I have been a huge fan of Gentoo Linux for several years. Why? Is it the elitist appeal of compiling your operating system from scratch? Could it be performance gains achieved by compiler and package optimizations for a particular piece of hardware? The excellent forums? Nope, none of the above. The Gentoo community instills a culture of looking under the hood, of customizing and tweaking, of not being afraid of greasy hands. I get laughed at in the office sometimes because of this and I have to spend more time installing, but I think it's worth it. Deep customization seems to be the wave of the future, and here is why I think so.
Enterprise Application Servers: great idea! Provide a uniform platform optimized for a specific type of application. Abstract the hardware layer with some operating system and a JVM. Serve up Ebay! But why stop there? Why can't the app server run on bare metal? What is the use of all that OS overhead/complexity/variance underneath? In software design, we constantly make compromises between optimization and generality. What if we didn't have to? What if we could develop and deploy an entire operating system for a specific application or job position or organization? Well of course you could but it would be incredibly expensive and take forever. And who's gonna write all those device drivers?
At SCALE in LA a few months back I had the opportunity to see a presentation by and briefly talk with Bruno Gonçalves de Albuquerque of the Haiku project.

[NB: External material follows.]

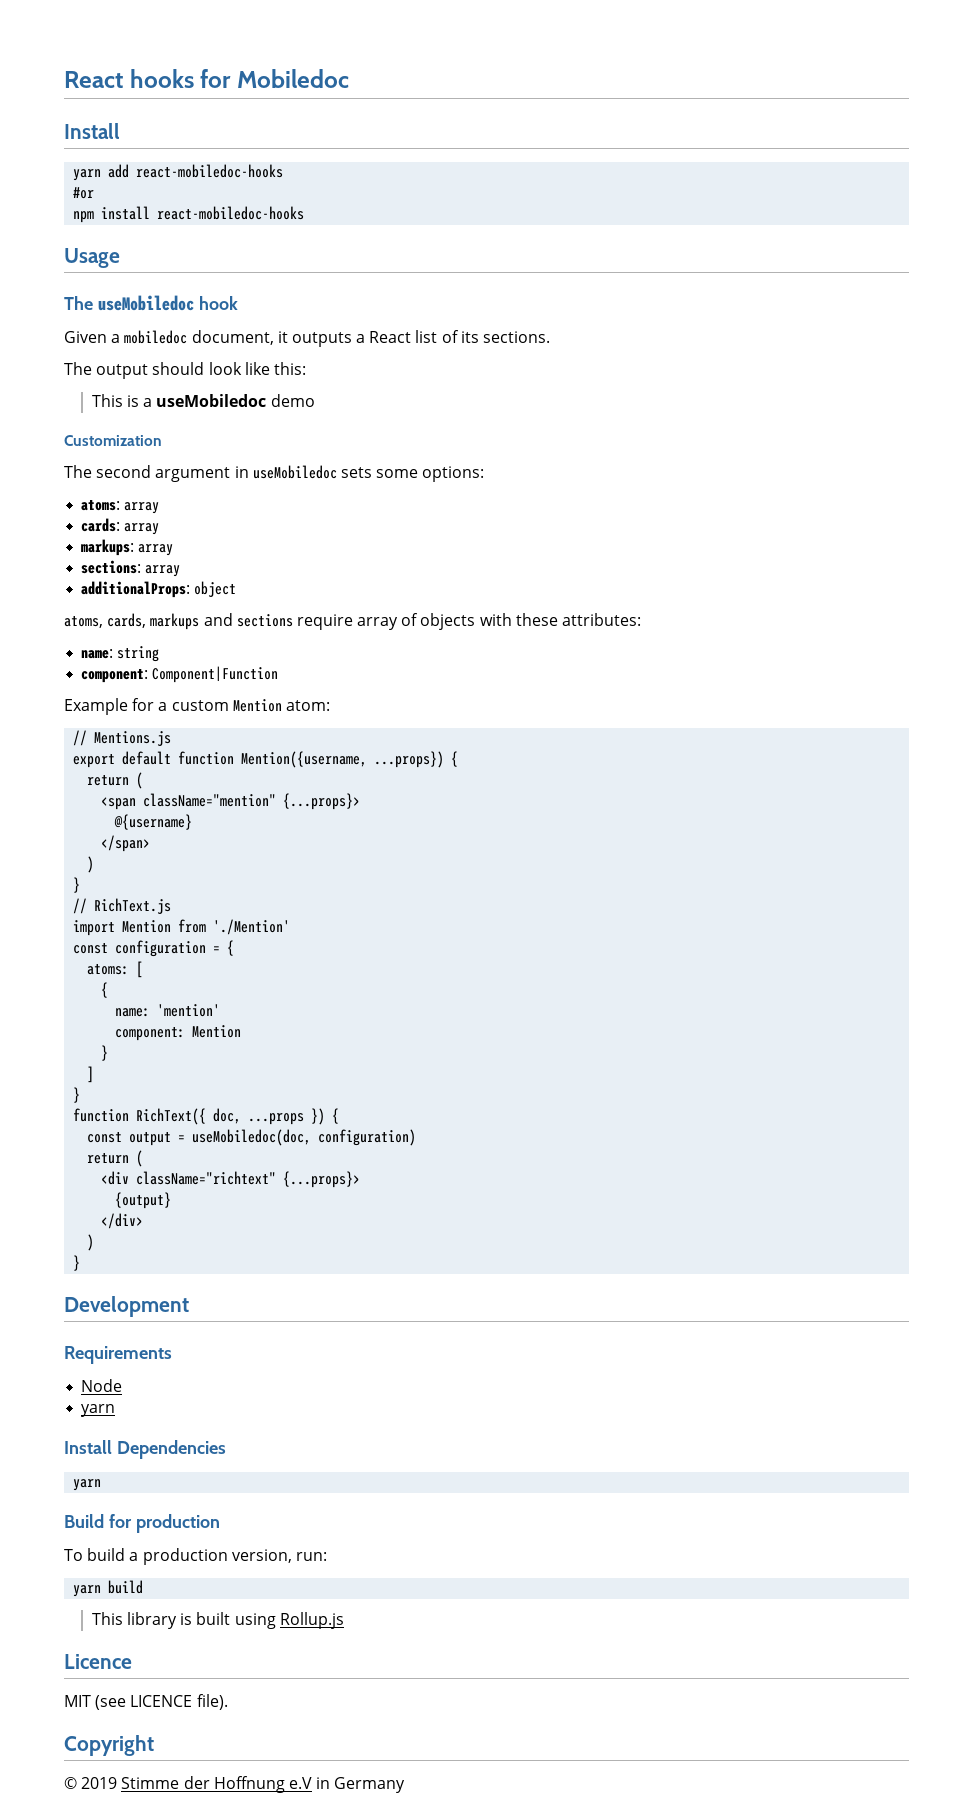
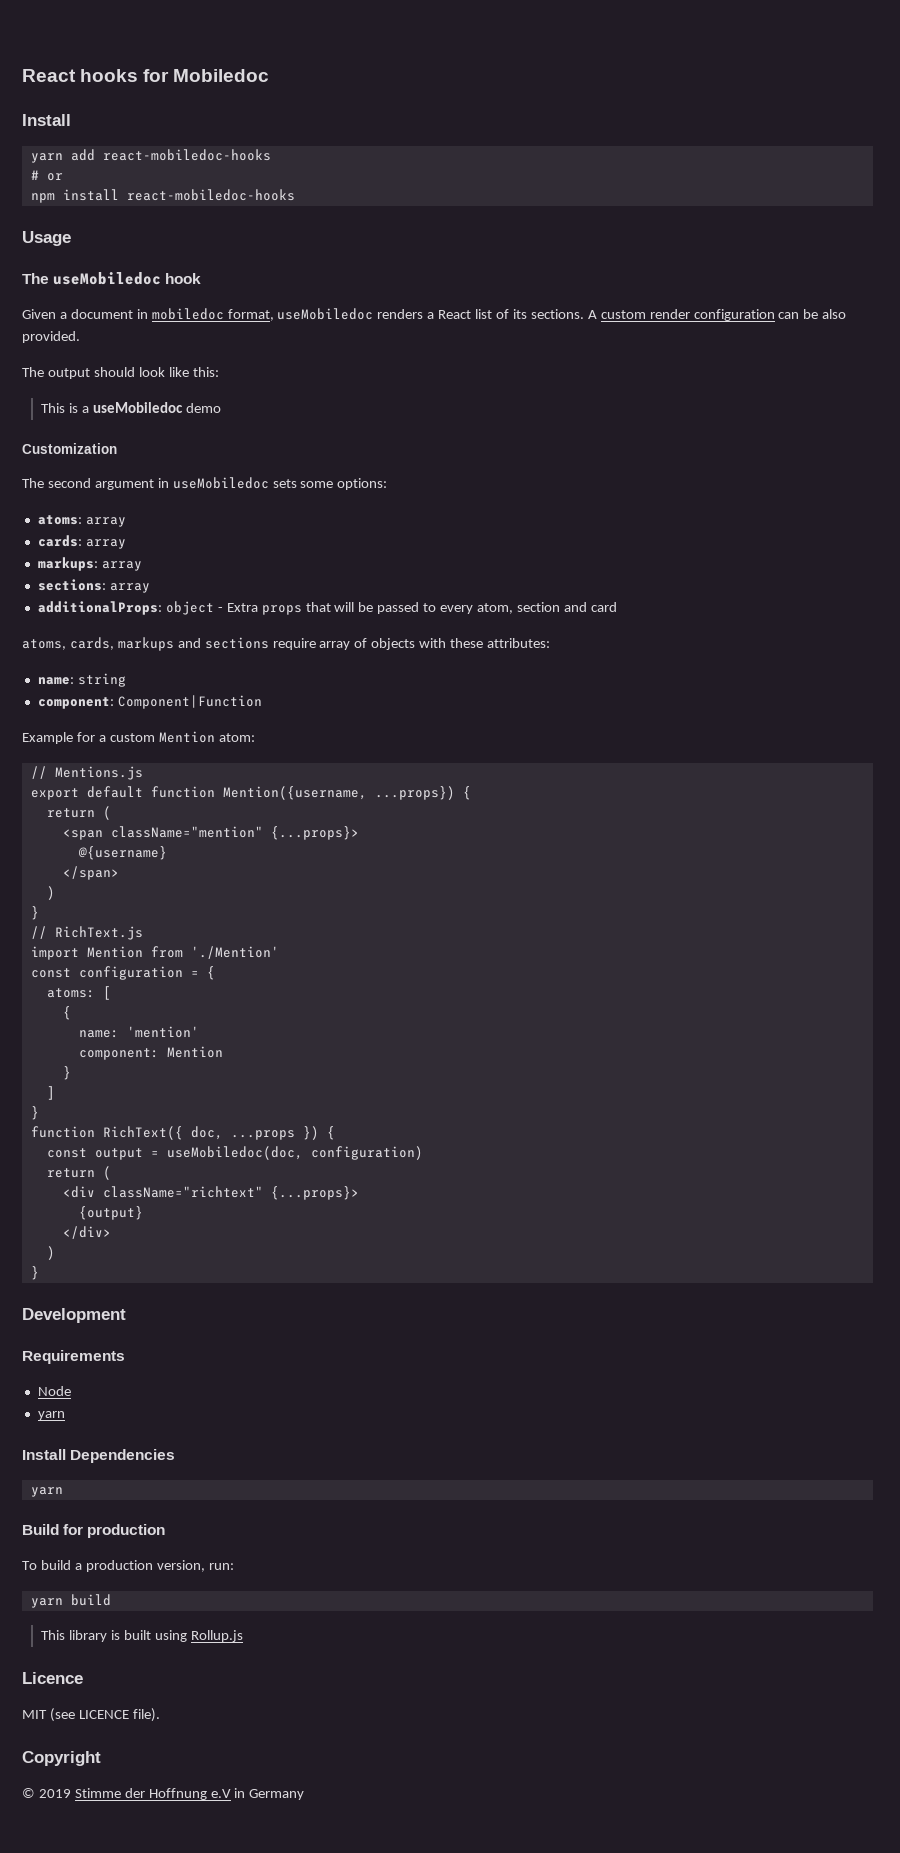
[73,187,95,199] #or -> [30,170,63,181] # or
[124,330,352,347] mobiledoc document, it outputs -> [70,308,424,321] document in mobiledoc format, useMobiledoc renders
(551, 337) none -> [587,309,847,321] [22,331,80,343] A custom render configuration can be also provided.
(237, 589) none -> [217,602,617,615] - Extra props that will be passed to every atom, section and card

The concepts behind the operating system are fantastic. The level of optimization at the user experience level when you control the entire OS (read: filesystem) is really amazing, and clearly blows the doors off any desktop OS I've ever used. Why am I not using Haiku right now? Well apart from it not being quite done yet, hardware support. Developing device drivers is a constant and thankless battle, typically undertaken by Microsofts and OEMs. Where is the incentive for a Taiwanese OEM to provide a device driver for Haiku? While listening to Bruno Gonçalves de Albuquerque it occurred to me that this problem may just go away if Haiku had binary compatibility with the Linux driver model. All of a sudden my graphics card works, and my wifi (gasp) too! Linux, besides being an operating system, provides support for a very large number of devices and systems. Fresh off the presss, 2.6.25 supports a new hardware platform. The fact that all of this work is open source presents an opportunity for other OS producers to leverage this work. It lowers the cost and increases the potential user base by supporting a greater variety of hardware. But who cares? We have OS X and Ubuntu and XP. Do we really need another operating system?

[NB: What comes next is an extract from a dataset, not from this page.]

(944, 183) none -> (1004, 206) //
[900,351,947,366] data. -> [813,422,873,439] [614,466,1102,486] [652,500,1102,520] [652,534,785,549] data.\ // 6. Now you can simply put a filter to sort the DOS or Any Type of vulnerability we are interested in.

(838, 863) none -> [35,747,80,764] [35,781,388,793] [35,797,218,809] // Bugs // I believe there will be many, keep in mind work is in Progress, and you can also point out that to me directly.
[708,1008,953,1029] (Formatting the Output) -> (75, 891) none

On the hardware front things are changing radically. Eight cores today, 64 tomorrow. Specialized (audio, physics, credit card validators) cores on the same chip. There is talk of doing away with the graphics card altogether and putting that in the CPU too. The list goes on... But where is the software? Where are the operating systems and languages and runtime environments to fully take advantage of this latest round of hardware innovation? And who decides where virtualization occurs? Is it KVM...or perhaps some JVMs? Do I have to run one master OS that virtualizes all the others? Can I partition, version, and manage OSs per core? Dynamically? Can I have a custom OS for Crysis III that gives me a few more frames per second because my machine isn't looking for security patches? Do I really have one machine or many?
There is a shift happening in software caused by new hardware platforms. Component based design, concurrency, functional programming, and virtualization are all, in part, results of trying to utilize new hardware designs. This change is similar, but hopefully more fundamental to the shift from single-task operating systems to multitasking ones. From TSRs to Windows. It took so much time for that earlier change to manifest*. What's the difference between then and now? How long do we have to wait for MS Windows 95 part II?
Well I think the difference is Linux and open source. The difference is an open driver model that allows OS developers to focus on new ideas rather than supporting 3000 network cards. The ability to see solutions in the open, and the ability to collaborate. No more silos, no more ivory towers. The demand for radical OS customization will increase as divergence grows between hardware potential and what our existing operating systems, languages, and runtimes are capable of. And as this demand increases I hope to see new, radical, highly-custom new operating systems and runtimes emerge. Exciting times!
* And yes, I had an Amiga too back in 1989. And yes, it was sweet.